Investigating initial DNA unwinding during budding yeast replication

Abstract

DNA unwinding is a central, but poorly understood process that facilitates the establishment of bi-directional replication. Sustained DNA unwinding is carried out by the replicative helicase. Most helicases require some single-stranded or untwisted DNA in order to function, and it is this initial DNA unwinding that this study aimed to characterise. There are two possible timepoints when DNA unwinding could occur: during loading of the helicase onto DNA or during the activation of that helicase, as the replisome forms. During this project each possible timepoint for initial unwinding was investigated in chronological order in vitro and S phase was scanned for the appearance of DNA unwinding in vivo. Techniques for in vitro DNaseI, nuclease P1 and potassium permanganate footprinting using supercoiled plasmid DNA were established within the first part of this project.
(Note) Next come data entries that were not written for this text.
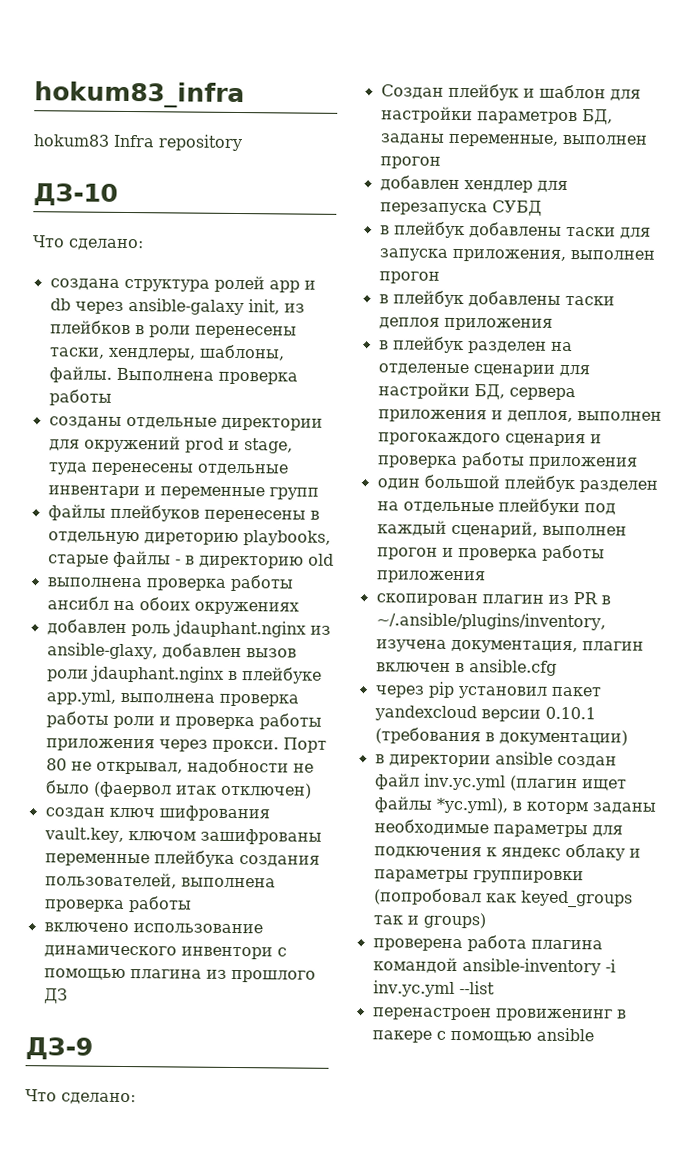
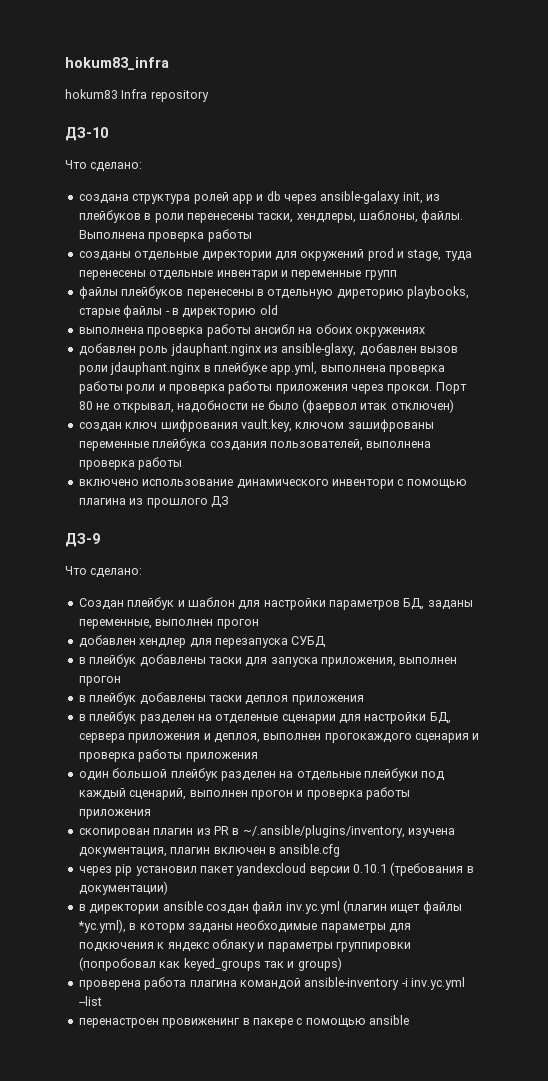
[49,320,131,335] плейбков -> [78,210,141,223] плейбуков

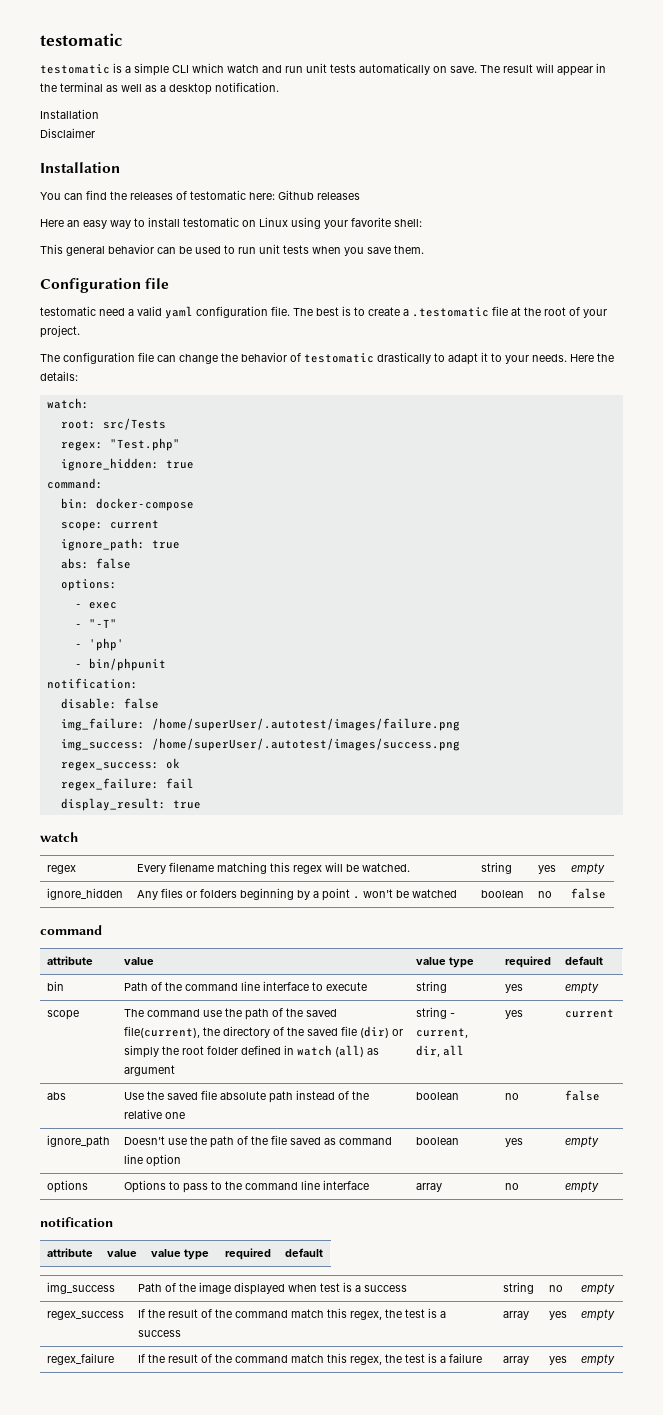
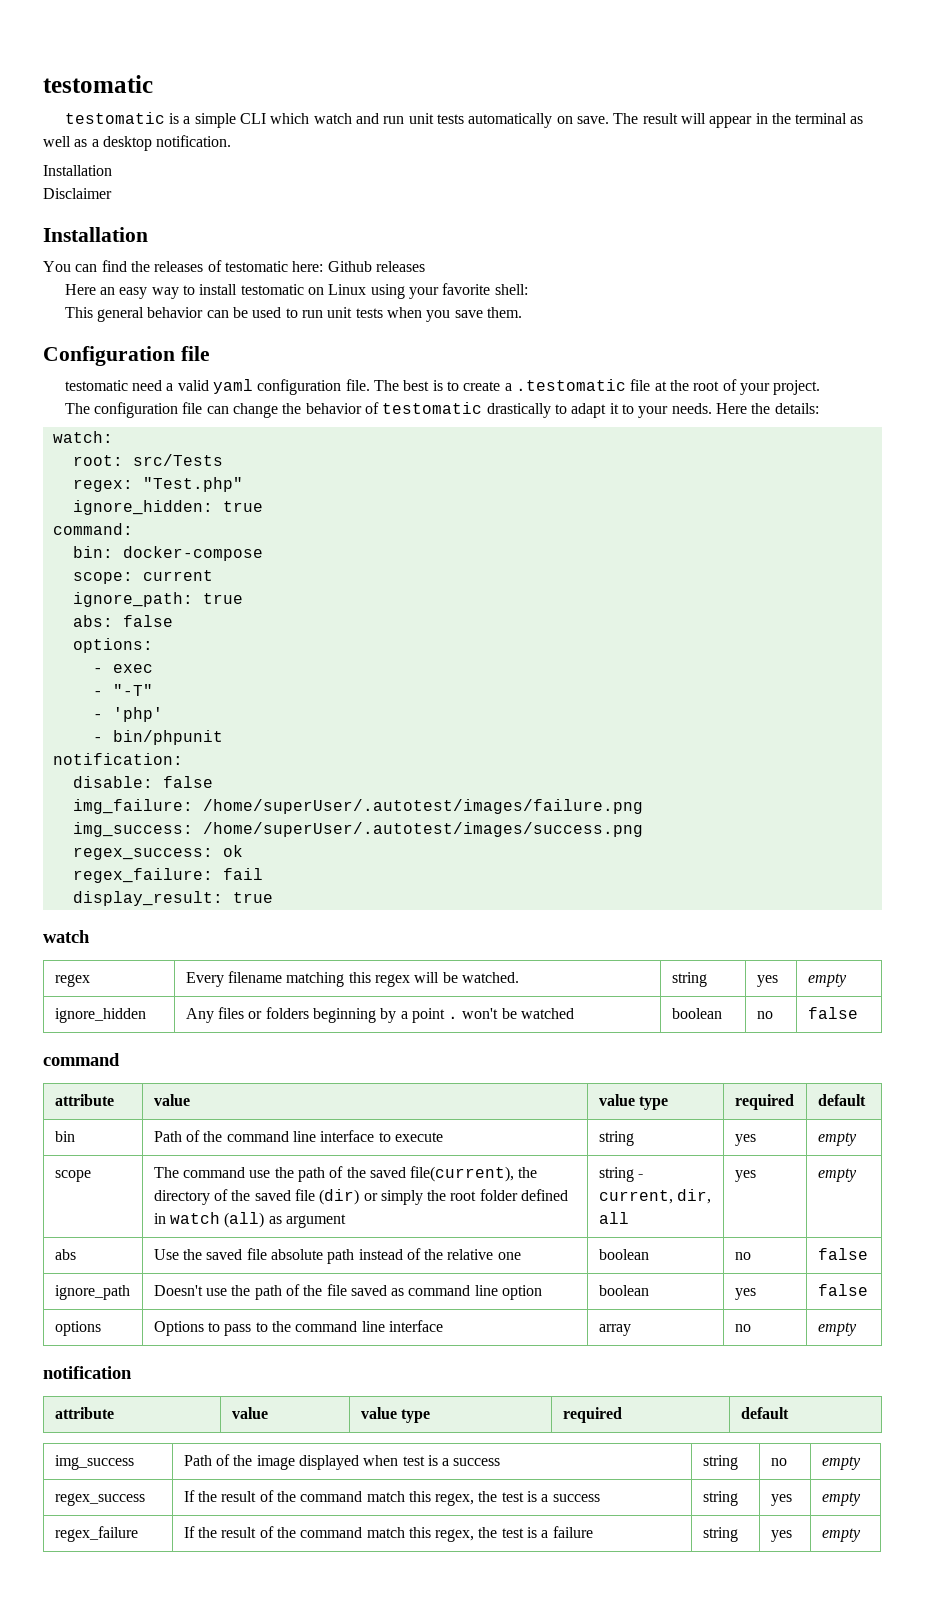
[564,1009,614,1018] current -> [817,1168,857,1182] empty
[564,1136,599,1148] empty -> [817,1284,868,1296] false
[502,1311,529,1320] array -> [702,1491,738,1506] string
[502,1356,529,1365] array -> [702,1527,738,1542] string

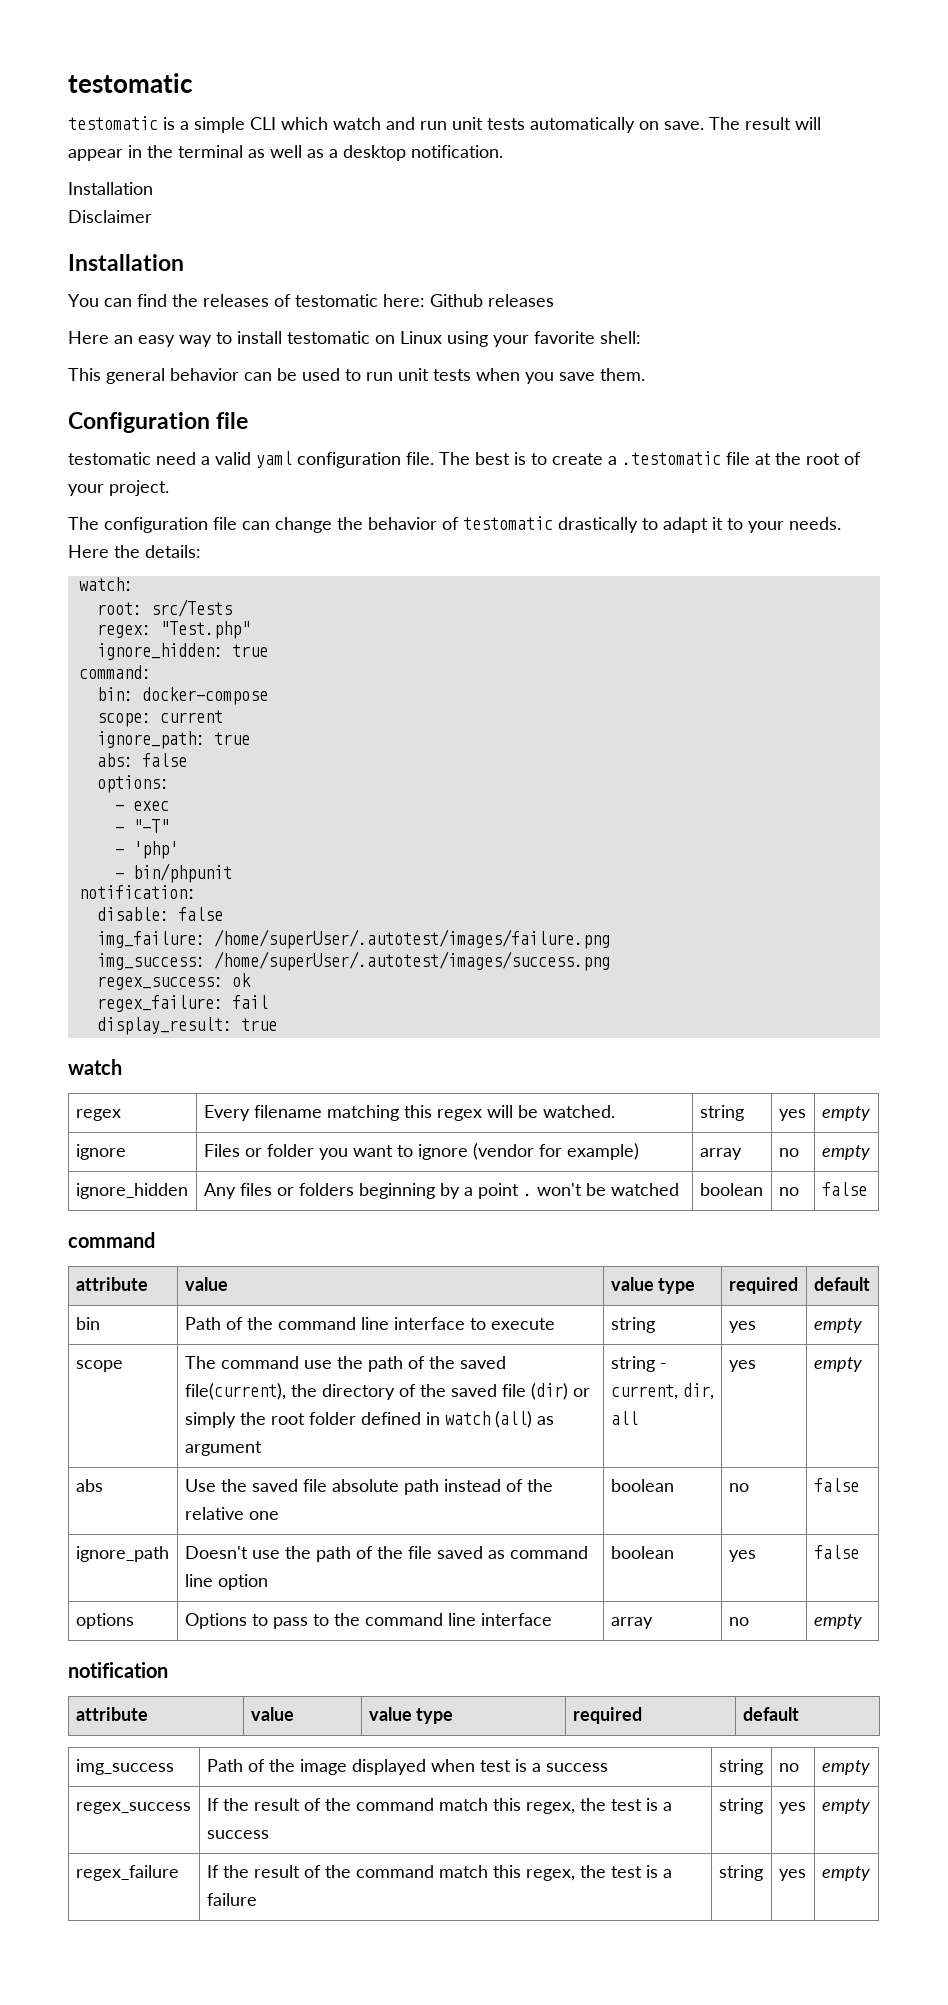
(847, 980) none -> [75,1144,126,1160] [203,1143,639,1160] [699,1148,742,1160] [778,1148,799,1157] [821,1145,870,1160] // ignore | Files or folder you want to ignore (vendor for example) | array | no | empty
These were implemented to reveal that no DNA unwinding occurs during helicase loading, but on completion of loading origin DNA is distorted. The latter part of this study comprised two methods for investigating DNA unwinding during helicase activation. The first method employed an in vitro approach to reconstitute the process of helicase activation during replisome formation. Here, purified proteins were used to supplement S phase yeast extracts. These mixtures were incubated with helicase pre-loaded onto origin DNA and the resulting complexes analysed using Western blotting. A novel in vivo footprinting approach, designed to access potentially unstable unwound DNA within the yeast nucleus was also executed. A single-stranded DNA-specific nuclease was expressed within yeast to target unwound DNA. DNA was extracted throughout S phase and analysed by primer extension. This study highlighted many of the obstacles associated with characterising DNA unwinding. Nevertheless, it reports the development of in vitro and in vivo assays for DNA unwinding. In addition, several new reagents were produced that will benefit future studies.